**Stored data**
━━━━━━━━━━━━━━━━━━━━

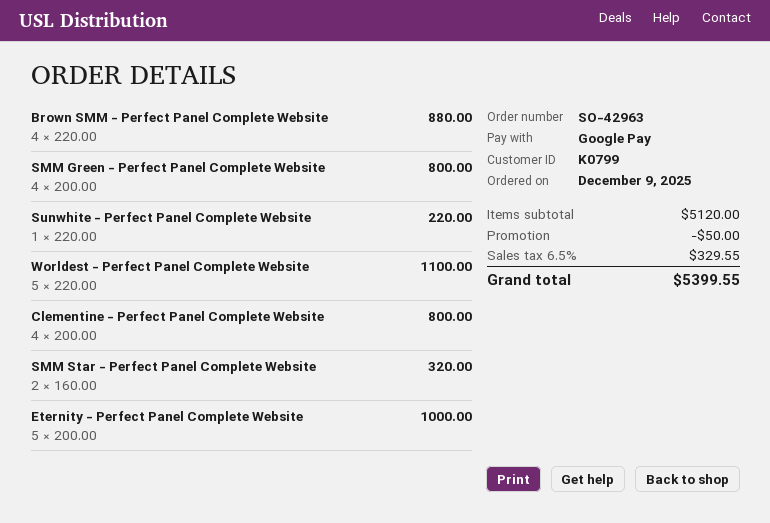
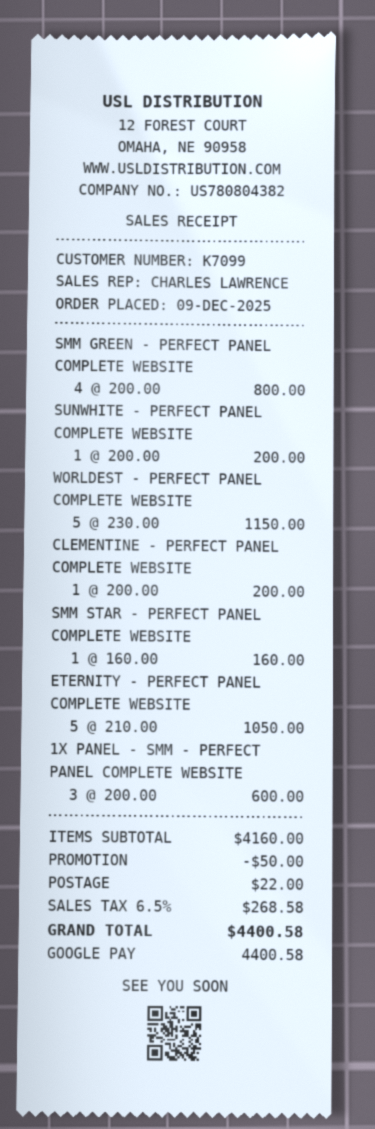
customer number: K0799 -> K7099
Brown SMM - Perfect Panel Complete Website: 4 x 220.00 = 880.00 -> none
Sunwhite - Perfect Panel Complete Website: 1 x 220.00 = 220.00 -> 1 x 200.00 = 200.00
Worldest - Perfect Panel Complete Website: 5 x 220.00 = 1100.00 -> 5 x 230.00 = 1150.00
Clementine - Perfect Panel Complete Website: 4 x 200.00 = 800.00 -> 1 x 200.00 = 200.00
SMM Star - Perfect Panel Complete Website: 2 x 160.00 = 320.00 -> 1 x 160.00 = 160.00
Eternity - Perfect Panel Complete Website: 5 x 200.00 = 1000.00 -> 5 x 210.00 = 1050.00
1X PANEL - SMM - PERFECT PANEL COMPLETE WEBSITE: none -> 3 x 200.00 = 600.00
subtotal: 5120.00 -> 4160.00
shipping: none -> 22.00
tax: 6.5% = 329.55 -> 6.5% = 268.58
total: 5399.55 -> 4400.58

━━━━━━━━━━━━━━━━━━━━

**Work instruction**
Without the pictures, give all of the entries above again exactly.

**Exercise solution**
customer number: K0799 -> K7099
Brown SMM - Perfect Panel Complete Website: 4 x 220.00 = 880.00 -> none
Sunwhite - Perfect Panel Complete Website: 1 x 220.00 = 220.00 -> 1 x 200.00 = 200.00
Worldest - Perfect Panel Complete Website: 5 x 220.00 = 1100.00 -> 5 x 230.00 = 1150.00
Clementine - Perfect Panel Complete Website: 4 x 200.00 = 800.00 -> 1 x 200.00 = 200.00
SMM Star - Perfect Panel Complete Website: 2 x 160.00 = 320.00 -> 1 x 160.00 = 160.00
Eternity - Perfect Panel Complete Website: 5 x 200.00 = 1000.00 -> 5 x 210.00 = 1050.00
1X PANEL - SMM - PERFECT PANEL COMPLETE WEBSITE: none -> 3 x 200.00 = 600.00
subtotal: 5120.00 -> 4160.00
shipping: none -> 22.00
tax: 6.5% = 329.55 -> 6.5% = 268.58
total: 5399.55 -> 4400.58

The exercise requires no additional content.